Tuesday, February 12, 2019

Abused But Tough Enough To Take It.

My poor snowblower, I abuse it every winter, but knock on wood, it keeps taking it. Saturday I went out to clean the previous couple of days storm. We had gotten 3" of snow followed by 3 hrs. of freezing rain, followed by 3" more of snow. The result was 1/4" of ice sandwiched between heavy snow. Not nice the blower got a hell of a workout. By the end the blower was vibrating badly and the noise sounded like a skipping chain.

I new I had no more adjustment on the idler tension adjustment, so back in the shop I opened it up to see how bad it was. The chain was hanging loose and had obviously been slipping on the sprockets. I had ment to rebuild the blower head in the fall but winter moved in so quickly I didn't get a chance. Another job for this summer, new bearings, shafts, chains and maybe sprockets depending on the wear.

So on the right below is the chain I removed, bad, four rollers are worn right off and a fifth is ready to go. Now thats a worn out chain, you can also see the amount of wear on the quick link. Eight years ago when I rebuilt the blower, I dug out a salvaged size 40 chain, cut it in half to replace the worn original chain. On the left below is the other half and a new quick link. Hopefully I can get another eight years out of this half. The price is right ha, ha.


The new/salvaged chain installed on the blower.


So I got 4" of snow build up since Saturday by this morning, so I tried out the blower to make room for the 4"-8" in the forecast for tonight and tomorrow.  The new chain did the trick no vibration, quiet and it was throwing snow back to + 30' again.

As you can see in the next few pictures, the laneway banks are getting pretty deep. The banks are now deeper than the drift cutters on the blower. In 18 years I only remember 2 or 3 other times when that happened.


Sunday, February 10, 2019

Build Your Own Metalworking Lathe From Scrap

So now that you have a furnace, what are you going to do with it? If you are an aspiring machining hobbyist, Dave Gingery's lathe is a very good start. If all you want is a small lathe, the cheap hobby imports might be a better go, but if you want to learn the full gamut of how to produce a accurate piece of shop machinery, building Dave's lathe will fill in much of the learning curve for the novice machinist.

Dave's Shop From Scrap series has been around for almost 40 years now and it still garners interest. I have a full set of all his books in paper, I also have many in my files that I have downloaded over the years. The problem is most are poor quality scans, and I would not repost them without redoing them to a more presentable state. Browsing some of my files recently I found a second copy of "# 2 The Metal Lathe" that was in reasonable shape. A little out of alignment and the picture res. is poor, but very clean and usable. If you haven't found a copy yet, this is one of the cleaner copies around.

To download "Build Your Own Metalworking Lathe From Scrap" go to my Books - Free Downloads  page, # 80 - 1.2 MB - pdf.

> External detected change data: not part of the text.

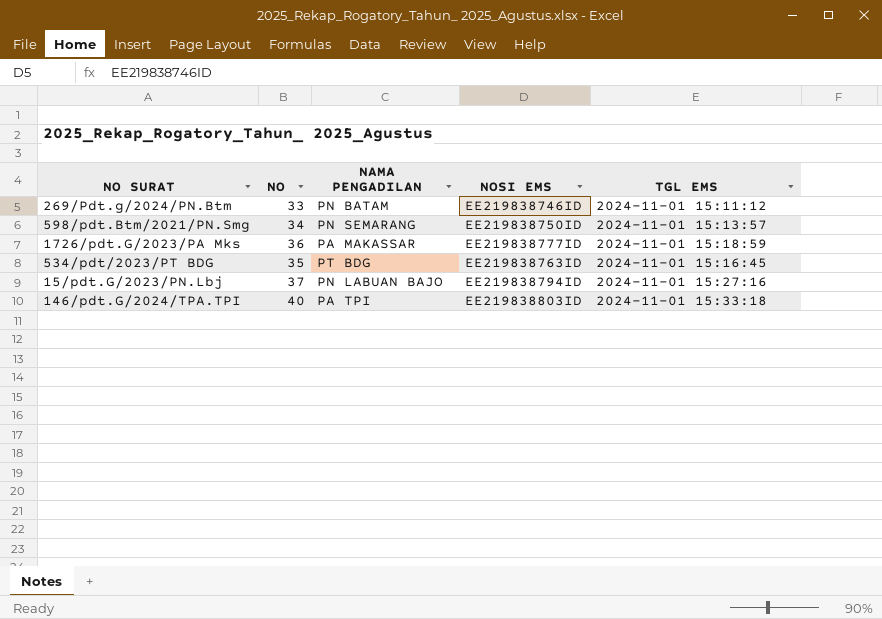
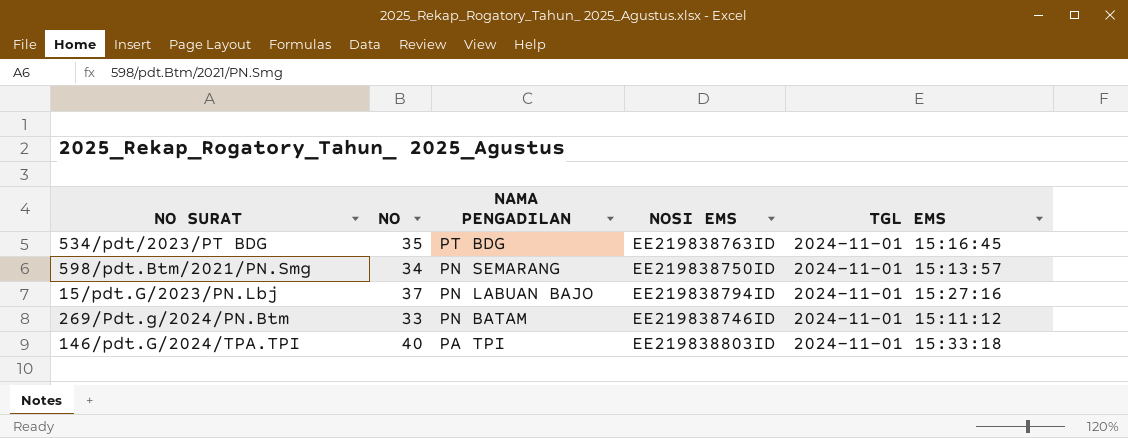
row order: none -> NAMA PENGADILAN descending
row 1726/pdt.G/2023/PA Mks: 36 | PA MAKASSAR | EE219838777ID | 2024-11-01 15:18:59 -> none

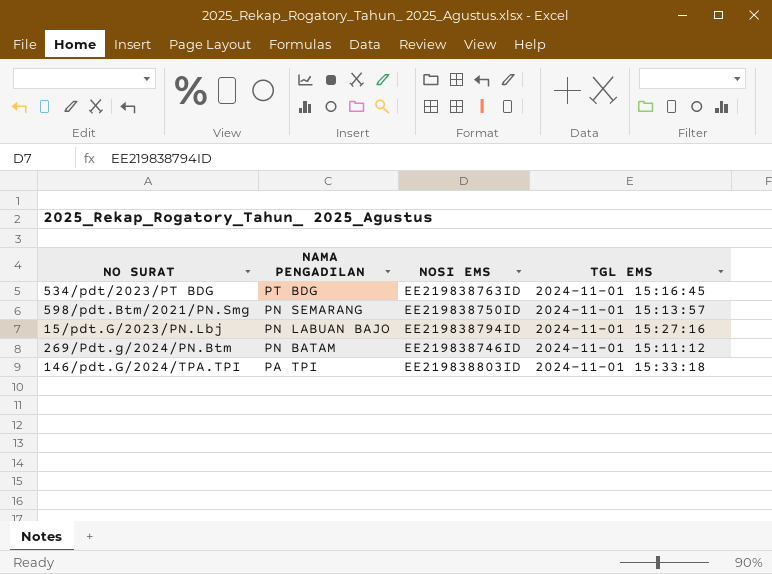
column NO | position: 2 -> none

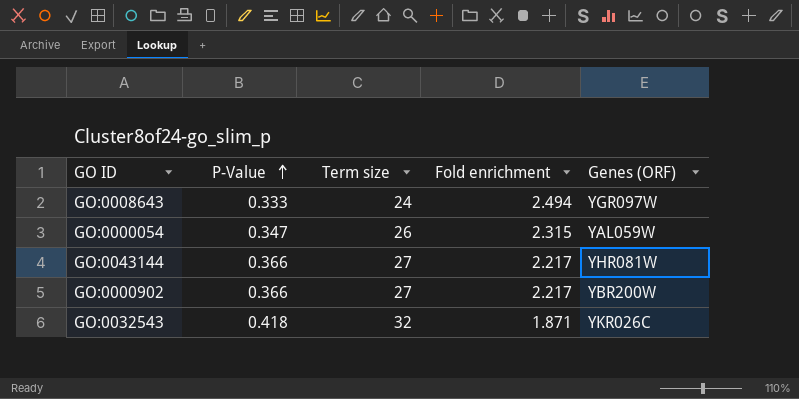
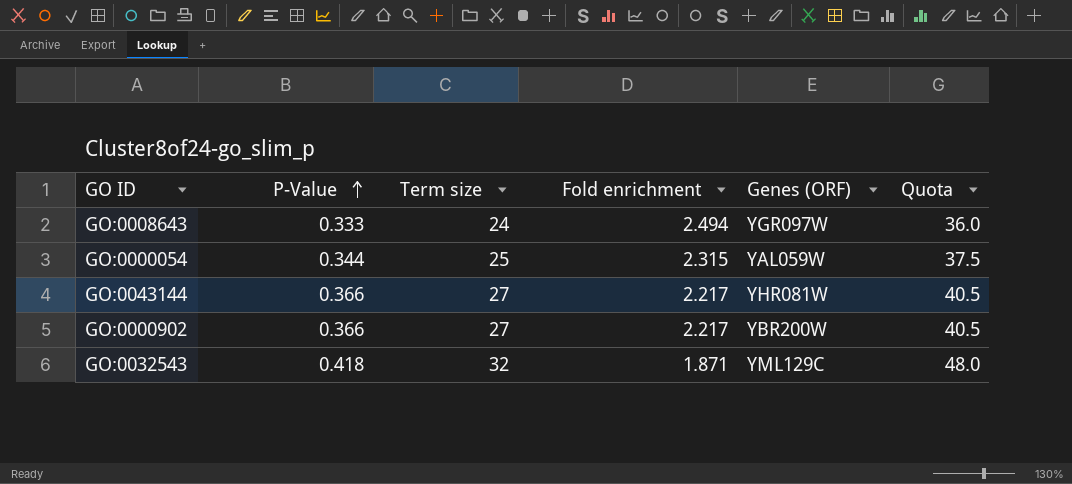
column Quota | formula: none -> [Term size] * 1.5
GO:0000054 | P-Value: 0.347 -> 0.344
GO:0000054 | Term size: 26 -> 25
GO:0032543 | Genes (ORF): YKR026C -> YML129C

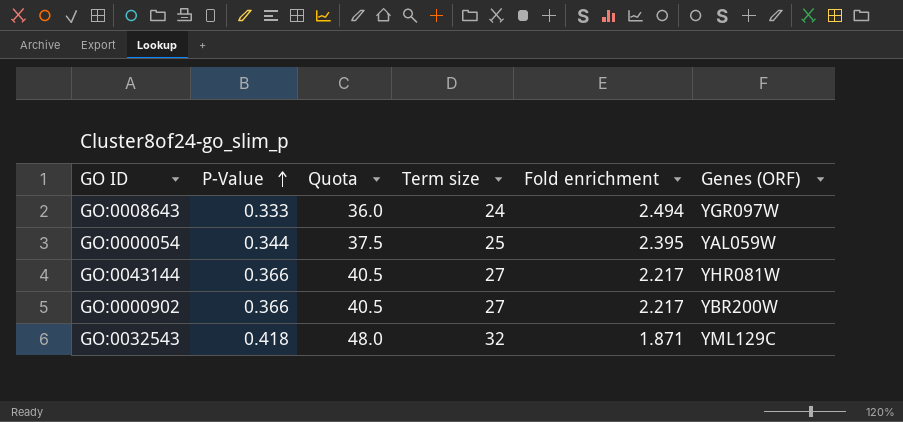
column Quota | position: 6 -> 3
GO:0000054 | Fold enrichment: 2.315 -> 2.395

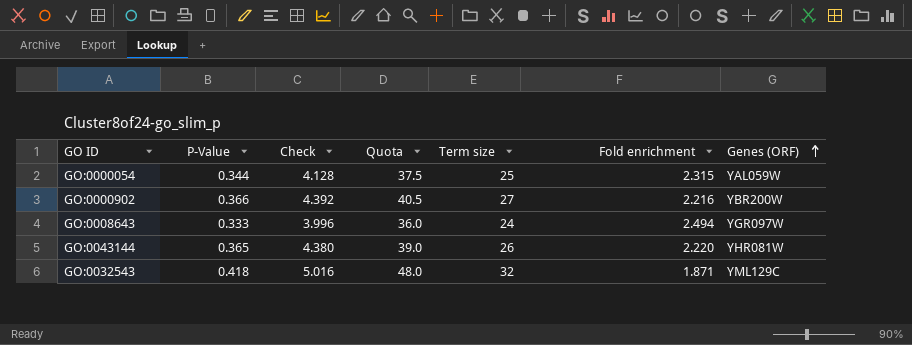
row order: P-Value ascending -> Genes (ORF) ascending
column Check | formula: none -> [P-Value] * 12
GO:0000054 | Fold enrichment: 2.395 -> 2.315
GO:0000902 | Fold enrichment: 2.217 -> 2.216
GO:0043144 | P-Value: 0.366 -> 0.365
GO:0043144 | Quota: 40.5 -> 39.0
GO:0043144 | Term size: 27 -> 26
GO:0043144 | Fold enrichment: 2.217 -> 2.220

Quick And Easy Electric Furnace

So before I put aside my "Projects In Metal" mags. I thought I would post one more project. This one is for a very quick and easy aluminum melter. You have been interested in melting aluminum but are not crazy about playing with charcoal, coal, oil, or even propane or natural gas. You are limited to a small garage or basement shop space and open flame and products of combustion are not a good idea. The answer of course is an electric furnace. I built Gingery's electric furnace 35 years ago and it worked out great in my basement shop at the time.

This plan from the June 1991 "Projects In Metal" is far quicker and easier than Dave's plan, no playing around with refractory mixes or building housings from scratch, and the size compares with Dave's, to build his shop from scrap machines. Materials are relatively easy to acquire, your local kitchen stove parts supply store will handle the electrical and most pottery supply stores carry a brand of hi-temp insulating wool.






Saturday, February 9, 2019

A Small T & C Grinder Part 2

So here are the drawings and material list for this nice small T & C grinder. This would have been quicker done in a pdf. The problem is "Projects In Metal" was published on over sized paper and the two page drawings had to be stitched together from three scans. This would have been a problem for my low end pdf software.

Expand to max. before saving.







Hope someone finds inspiration in this plan. I have the original build manual for the Quorn. The problem is it is 59 MB and would take forever to upload on my disgustingly slow connection. Check out some of my other files below.


I have many other files on tool and cutter grinders, including other Quorn plans. Below is one folder with a selection of many of the files I have collected. See something you like? Message me and I may be able to post it. Not all files include measured plans.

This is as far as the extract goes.